Airflow with spark 2.4.8 with a sample DAG and spark-submit job.
Docker and docker-compose should be installed
Clone the repo, and run the build.sh file. This will create an image airflow:latest and will start the container. [Note: Image can also be directly downloaded by 'docker pull senchandra/airflow'. If using this, change the image in docker-compose.yml from airflow to senchandra/airflow]
- Spark standalone cluster manager (Master and slave). Spark UI at port 8080 and spark master at spark://127.0.1.1:7077
- Airflow webserver (Running on port 8089)
- Airflow scheduler
This is a simple DAG with a simple wordcount spark job.
- Open the Airflow webserver (localhost:8089). Login using credentials username-admin, password-admin.
- Allow all the DAG(s) to be loaded as DAG refreshing takes some time. The sample DAG is under the name 'sparkoperator_demo' which requires a spark connection to be made with the connection id as 'spark_local'.
- Open Connections under Admin tab. Click on 'Create a new Record' (+ button).
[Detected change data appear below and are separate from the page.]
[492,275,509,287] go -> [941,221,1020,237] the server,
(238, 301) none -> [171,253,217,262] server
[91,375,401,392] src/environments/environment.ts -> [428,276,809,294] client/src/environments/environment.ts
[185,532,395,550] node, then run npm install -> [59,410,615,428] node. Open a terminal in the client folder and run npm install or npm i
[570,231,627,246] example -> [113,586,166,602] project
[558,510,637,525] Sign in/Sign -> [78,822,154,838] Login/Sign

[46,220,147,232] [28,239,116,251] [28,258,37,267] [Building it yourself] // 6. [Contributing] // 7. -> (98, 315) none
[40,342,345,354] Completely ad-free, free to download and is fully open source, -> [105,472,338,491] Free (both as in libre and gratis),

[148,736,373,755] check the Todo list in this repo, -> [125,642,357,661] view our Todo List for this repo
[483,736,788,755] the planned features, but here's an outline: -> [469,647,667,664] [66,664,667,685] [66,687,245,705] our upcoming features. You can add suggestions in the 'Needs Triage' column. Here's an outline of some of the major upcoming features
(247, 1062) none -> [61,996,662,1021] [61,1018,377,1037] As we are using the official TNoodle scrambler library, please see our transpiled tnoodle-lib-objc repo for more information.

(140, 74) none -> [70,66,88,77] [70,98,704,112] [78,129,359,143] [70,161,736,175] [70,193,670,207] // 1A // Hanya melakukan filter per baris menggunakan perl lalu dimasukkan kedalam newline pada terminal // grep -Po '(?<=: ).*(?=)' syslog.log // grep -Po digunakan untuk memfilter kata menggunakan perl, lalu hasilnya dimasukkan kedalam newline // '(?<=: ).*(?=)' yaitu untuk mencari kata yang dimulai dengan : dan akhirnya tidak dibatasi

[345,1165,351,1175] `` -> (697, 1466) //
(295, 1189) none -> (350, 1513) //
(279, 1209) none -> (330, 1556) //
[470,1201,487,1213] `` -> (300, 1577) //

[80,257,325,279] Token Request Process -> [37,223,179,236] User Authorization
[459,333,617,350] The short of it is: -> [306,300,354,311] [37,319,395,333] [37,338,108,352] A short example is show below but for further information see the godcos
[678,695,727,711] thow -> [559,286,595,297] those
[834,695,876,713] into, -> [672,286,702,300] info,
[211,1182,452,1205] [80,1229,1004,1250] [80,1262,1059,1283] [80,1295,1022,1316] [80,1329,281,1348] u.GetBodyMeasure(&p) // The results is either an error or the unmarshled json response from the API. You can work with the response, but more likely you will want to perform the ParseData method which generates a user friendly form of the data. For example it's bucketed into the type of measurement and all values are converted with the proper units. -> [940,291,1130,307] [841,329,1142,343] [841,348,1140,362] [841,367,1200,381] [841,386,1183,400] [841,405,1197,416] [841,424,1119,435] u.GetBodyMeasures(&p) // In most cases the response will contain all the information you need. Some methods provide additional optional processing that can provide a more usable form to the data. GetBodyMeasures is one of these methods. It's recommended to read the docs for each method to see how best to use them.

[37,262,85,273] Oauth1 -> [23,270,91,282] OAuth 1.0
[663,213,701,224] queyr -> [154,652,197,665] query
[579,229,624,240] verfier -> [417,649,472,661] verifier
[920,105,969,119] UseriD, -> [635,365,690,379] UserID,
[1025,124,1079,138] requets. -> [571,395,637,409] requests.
Enter the details below in Connection configuration and then click on Save: a. Connection Id - spark_local b. Connection Type - spark c. Host - spark://127.0.1.1 d. Port - 7077
- Go to DAGs tab. Click on sparkoperator_demo. Toggle to the Pause button to Unpause. Click on the Play button on the right selecting the dropdown option 'Trigger DAG'.
- Toggle the 'Auto Refresh' button to see the progress. Click on 'Graph' -> 'spark_submit_task' -> 'Log' to see the spark logs.
- While the DAG and spark job is running, spark application is registerd in the cluster manager which can be observed in Spark UI at localhost:8080.
- To add further DAGs, add your python dag file in /root/airflow/dags/ folder inside the container.. DAG auto registers and upon refreshing the Airflow UI at loclahost:8089 can be seen under DAGs tab. It may not be visible if there is any error in dag file, which would be observed in Airflow UI or thorugh the command 'airflow dags list' inside the container.